« Cas de conscience » de l’iranien Vahid Jalilvand: un sans fautes? 🎬
Comme un effet papillon. Un simple accrochage sur la route et ce sont deux mondes qui s’écroulent. Le réalisateur iranien se distingue dans une convaincante variation sur le doute et la culpabilité.
Le lendemain, lors du staff matinal, Kaveh apprend qu’un certain Amirali, 8 ans, est arrivé à la morgue après avoir été admis mort dans un hôpital de la ville. C’est bien le gosse de la moto. Il n’explique pas son trouble à Sayeh, également médecin à l’Institut, accessoirement sa maîtresse. C’est elle qui va pratiquer l’autopsie qui conclue… à une évolution fatale d’une crise de botulisme. Ça change tout? Non.
Effondrée, Leila accuse son mari d’avoir acheté au noir les poulets de toute évidence avariés qu’ils ont mangés quelques jours auparavant, d’avoir tué leur enfant. De son côté, Kaveh est rongé par le doute: l’autopsie a-t-elle inspecté les conséquences d’un traumatisme crânien? Amirali n’est-il pas mort des conséquences de son embardée? Voilà deux hommes plongés dans les errements de la culpabilité qui n’est pas forcément de bon conseil, ce film tout en tension va nous le faire voir, vivre, subir même.
A qui la faute?
C’est bien la question. Habilement le film, lui aussi, entretient le doute jusqu’à sa dernière seconde. Poulets fatals marchandés au rabais pour préserver les finances d’une famille modeste, maladroit mais innocent coup de volant pour éviter le pire, qui est responsable de la mort d’Amirali? Bon courage à la justice qui va devoir trancher puisque l’affaire se prolonge au tribunal.

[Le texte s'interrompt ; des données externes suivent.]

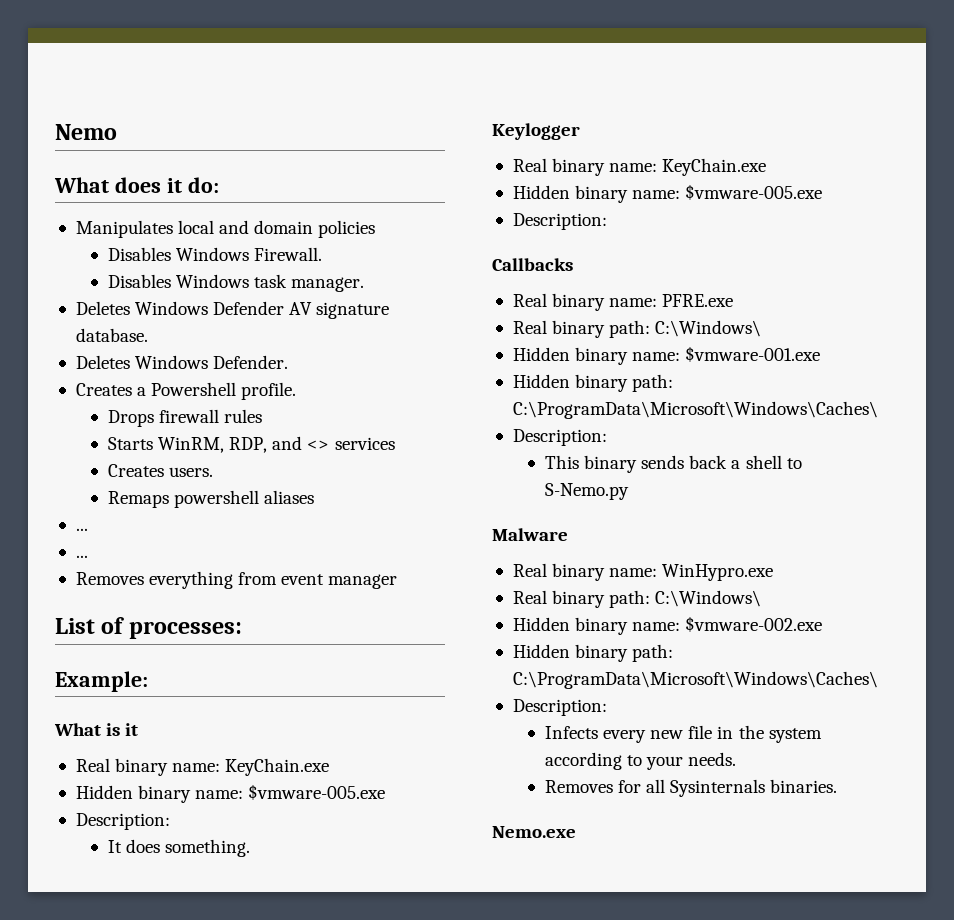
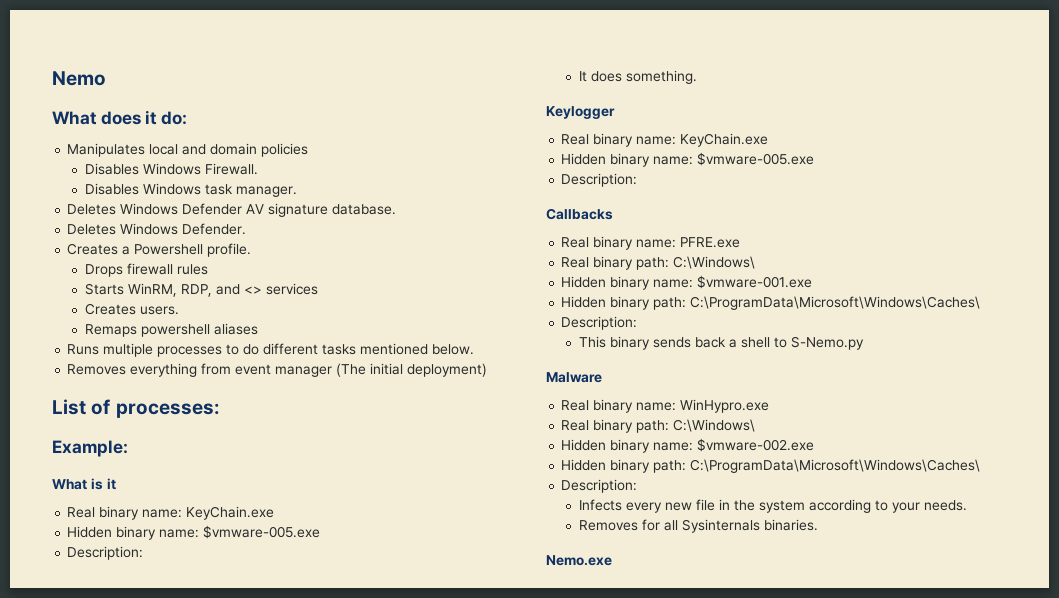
  Remaps powershell aliases
- ...
- ...
+ Runs multiple processes to do different tasks mentioned below.
- Removes everything from event manager
+ Removes everything from event manager (The initial deployment)

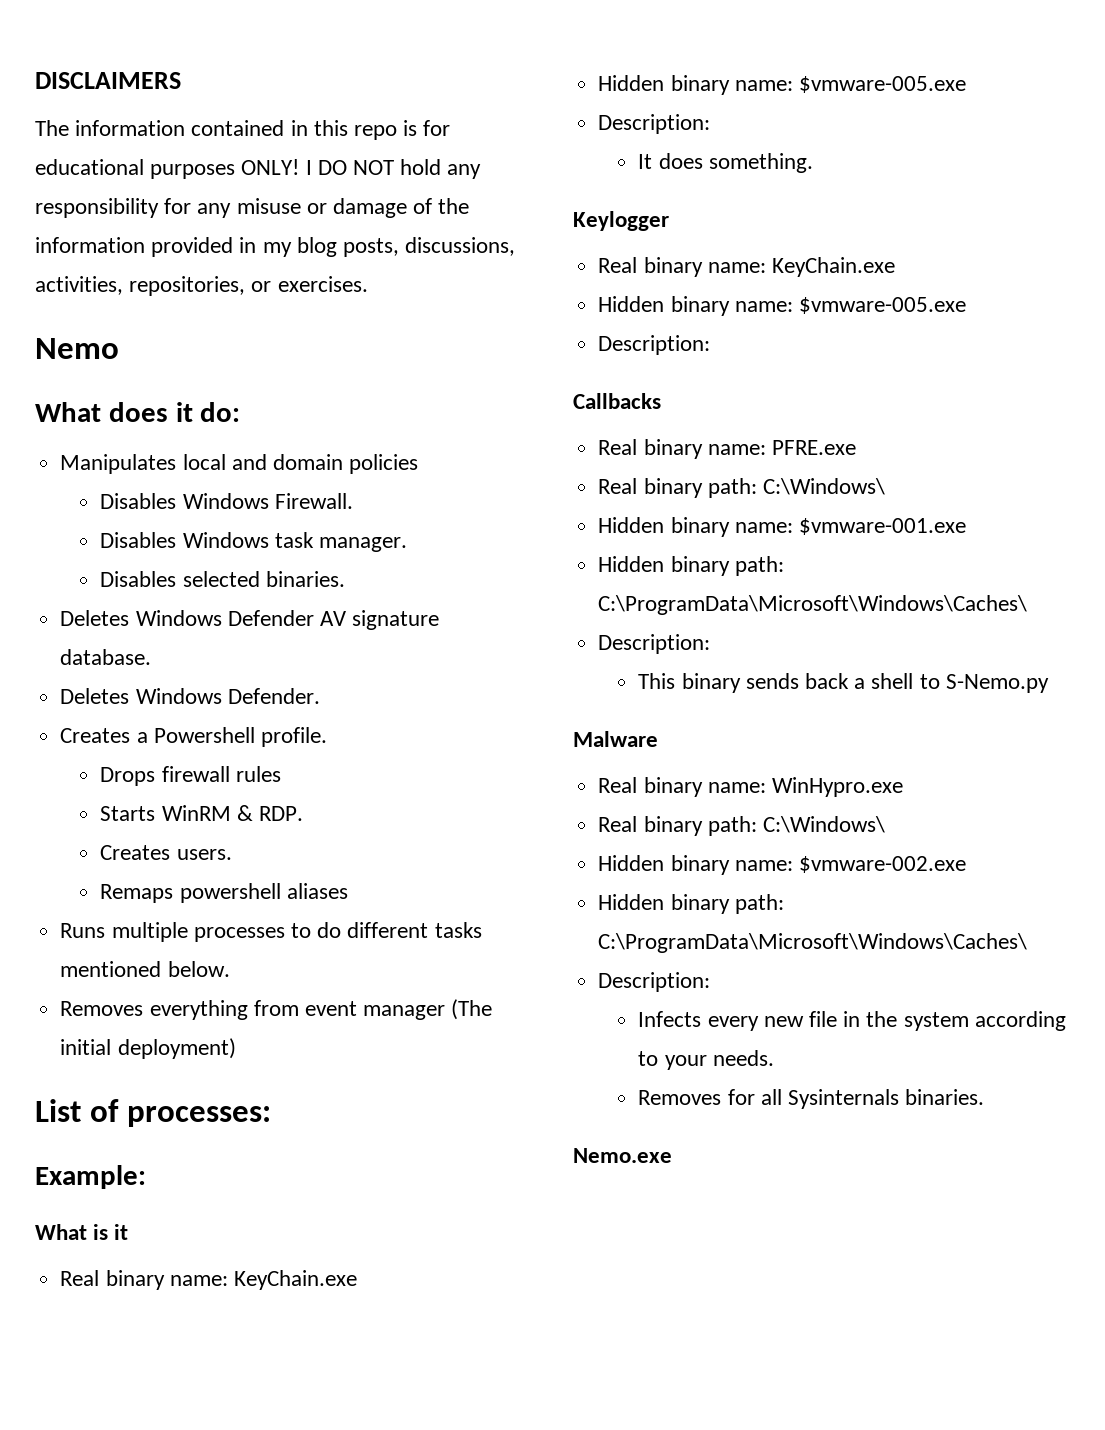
+ DISCLAIMERS
+ The information contained in this repo is for educational purposes ONLY! I DO NOT hold any responsibility for any misuse or damage of the information provided in my blog posts, discussions, activities, repositories, or exercises.
+ Disables selected binaries.
- Starts WinRM, RDP, and <> services
+ Starts WinRM & RDP.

Douter d’avoir fauté, fauter de douter, les protagonistes déraillent, s’empoisonnent et se perdent, tenaillés par leurs compagnes qui veulent comprendre. Il y a de la tragédie grecque dans cet impossible dilemme. Ici, même en Iran, en Iran bien sûr aussi, se sont les femmes qui assurent le chœur, si elles demandent des comptes à leur homme soudain désemparé, elles mettent en espace concret une déshérence de la société iranienne. Car, en creux « Cas de conscience » (médiocre traduction du titre original) en dit mieux sur le quotidien d’un peuple que beaucoup de reportages qui ne montrent que des mollahs menaçants, moins les gens. En Iran aussi, une bourgeoisie aisée côtoie le dénuement d’un prolétariat qui peine au jour le jour. Les inconvénients des avantages d’une république plus moderne qu’on croit le savoir, bien que proclamée islamique et souvent trop facilement décrite comme moyenâgeuse.
Vahid Jalilvand filerait-il la métaphore, suggérant que ses concitoyens sont dans un doute général ainsi qu’ont semblé le montrer scrutins et évènements récents favorables aux réformistes? Au delà d’une convaincante variation sur doute et culpabilité, ce qu’il montre dans des couleurs désaturées virant parfois au lugubre vert de gris est à l’os d’un corps social désorienté. Le propos est original mais limpide, tout autant que la mise en scène constamment inventive au service de comédiens tous saisissants dans la vérité de leurs personnages. Un sans fautes tenaillant autant que bouleversant. Jalilvand est bien dans l’invention de la relève du cinéma iranien, portée notamment par des femmes, démodant sans les renier les anciens, Makhmalbaf et Kiarostami, poursuivant les entailles faites à la censure par Asghar Farhadi (« À propos d’Elly« , « Une séparation ») ou Jafar Panahi (« Le cercle« , « Taxi Téhéran« ), ce dernier étant toujours menacé de prison et interdit de tournage.
En Iran comme ailleurs, le cinéma est aux avant-postes de la modernité, la vraie, celles des hommes contre les appareils et les machines.